The 47th FIS Alpine World Ski Championships took place from 6 to 19 February 2023 in two neighboring locations in the French Alps, Courchevel and Méribel.

The location was decided in May 2018 during the 51st FIS Congress in Costa Navarino (Greece), where Courchevel-Méribel won against Austrian Saalbach-Hinterglemm with 9 to 6 votes.

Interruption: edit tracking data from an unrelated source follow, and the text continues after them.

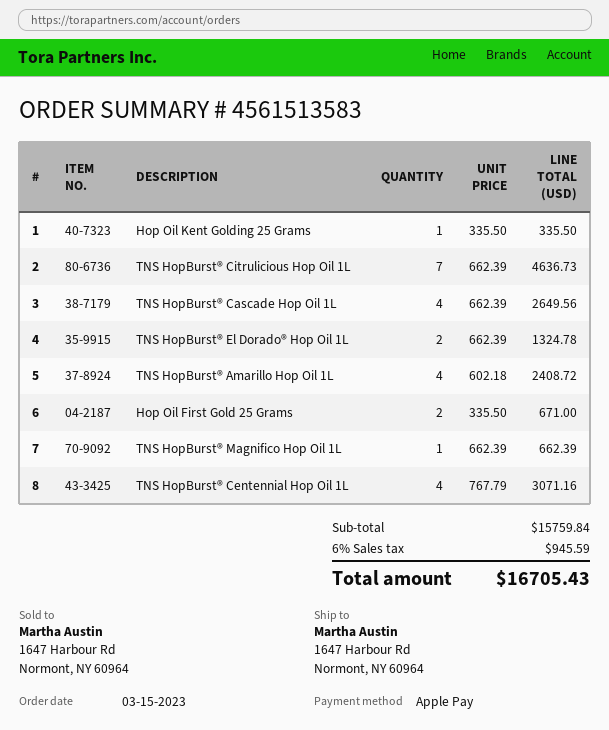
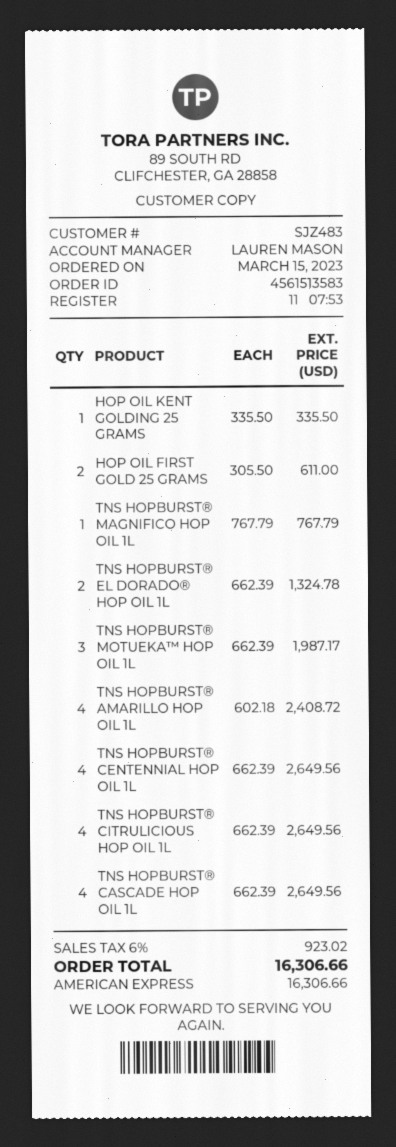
payment method: Apple Pay -> American Express
TNS HopBurst® Citrulicious Hop Oil 1L: 7 x 662.39 = 4636.73 -> 4 x 662.39 = 2649.56
Hop Oil First Gold 25 Grams: 2 x 335.50 = 671.00 -> 2 x 305.50 = 611.00
TNS HopBurst® Magnifico Hop Oil 1L: 1 x 662.39 = 662.39 -> 1 x 767.79 = 767.79
TNS HopBurst® Centennial Hop Oil 1L: 4 x 767.79 = 3071.16 -> 4 x 662.39 = 2649.56
TNS HOPBURST® MOTUEKA™ HOP OIL 1L: none -> 3 x 662.39 = 1987.17
tax: 6% = 945.59 -> 6% = 923.02
total: 16705.43 -> 16306.66

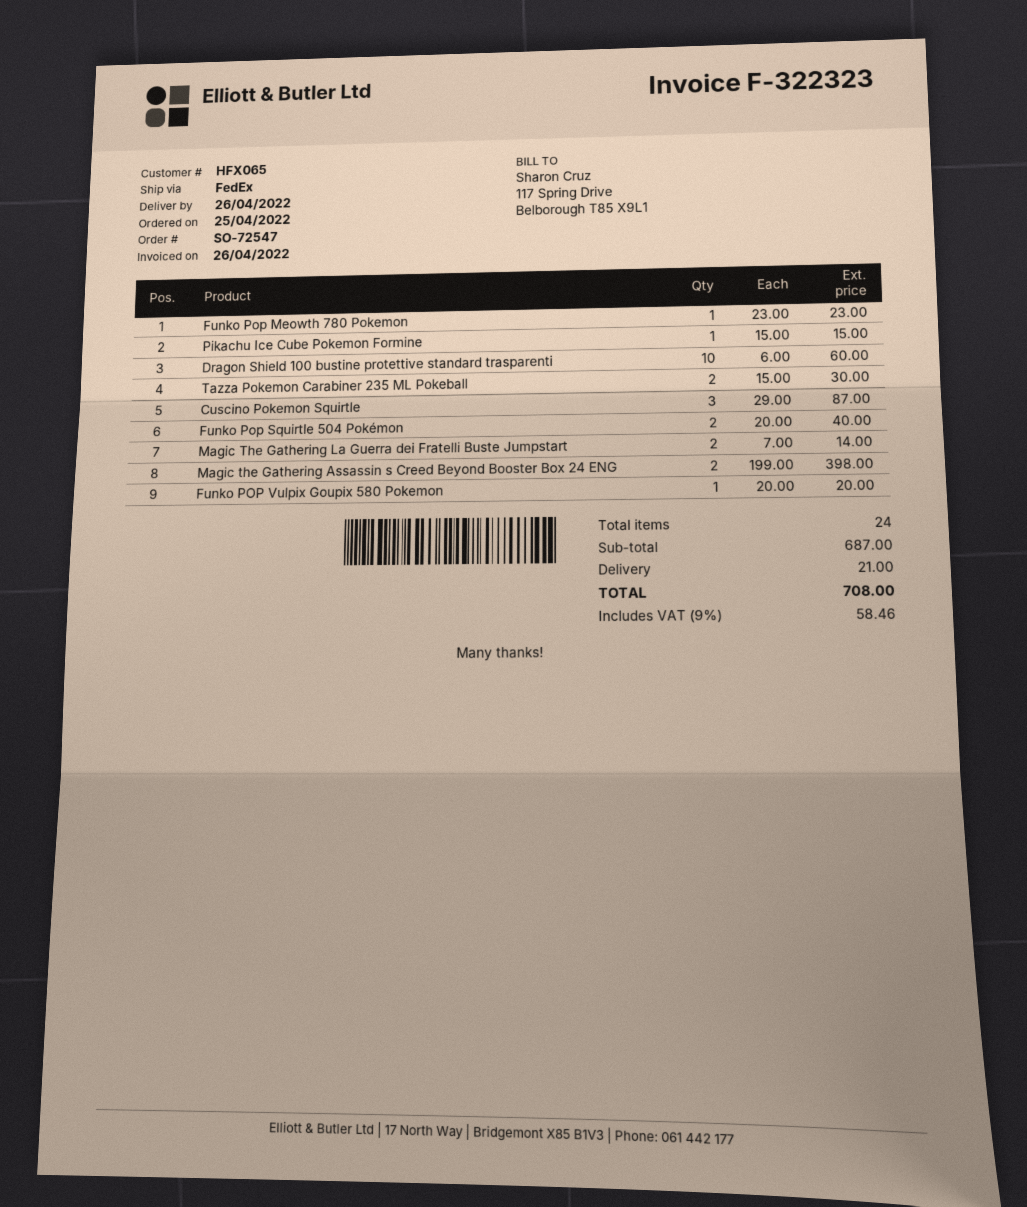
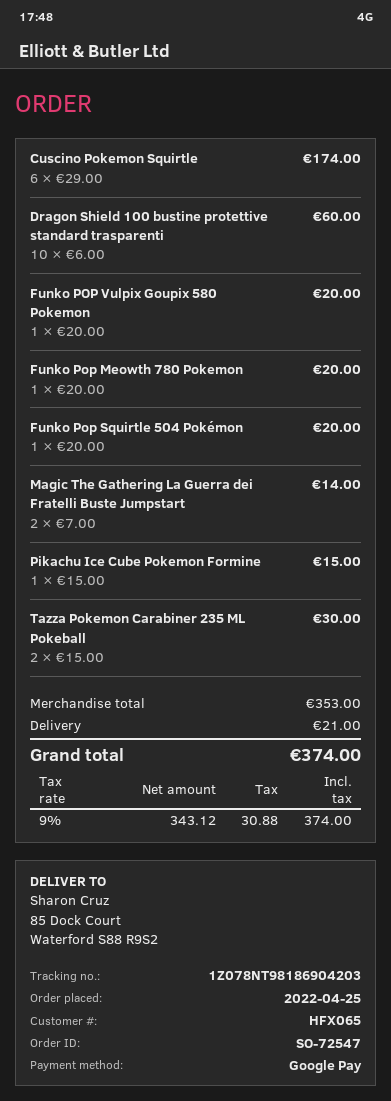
Funko Pop Meowth 780 Pokemon: 1 x 23.00 = 23.00 -> 1 x 20.00 = 20.00
Cuscino Pokemon Squirtle: 3 x 29.00 = 87.00 -> 6 x 29.00 = 174.00
Funko Pop Squirtle 504 Pokémon: 2 x 20.00 = 40.00 -> 1 x 20.00 = 20.00
Magic the Gathering Assassin s Creed Beyond Booster Box 24 ENG: 2 x 199.00 = 398.00 -> none
subtotal: 687.00 -> 353.00
tax: 9% = 58.46 -> 9% = 30.88
total: 708.00 -> 374.00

The same two towns already hosted parts of the 1992 Winter Olympic Games. In Courchevel, ski jumping and the Nordic combination took place, and Méribel was the location for the women's alpine skiing.

Bidding
In 2015, upon a request by the Fédération Française de Ski (FFS), Courchevel, Méribel and Val d'Isère drew up proposals to organize a ski world championship in France. In January 2016, the FFS then chose the joint bid of Courchevel and Méribel. On 24 January 2017, the bid of the two alpine resorts was submitted to the FIS. Finally, in May 2018, the FIS selected the French bid, after competing against the Austrian bid. The then-time president of the Austrian Ski Association, Peter Schröcksnadel, commented that the decision was understandable, as the French had been waiting for a World Championships in their own country for four years longer than the Austrians, and that Austria had already hosted several large sport events during the last few years.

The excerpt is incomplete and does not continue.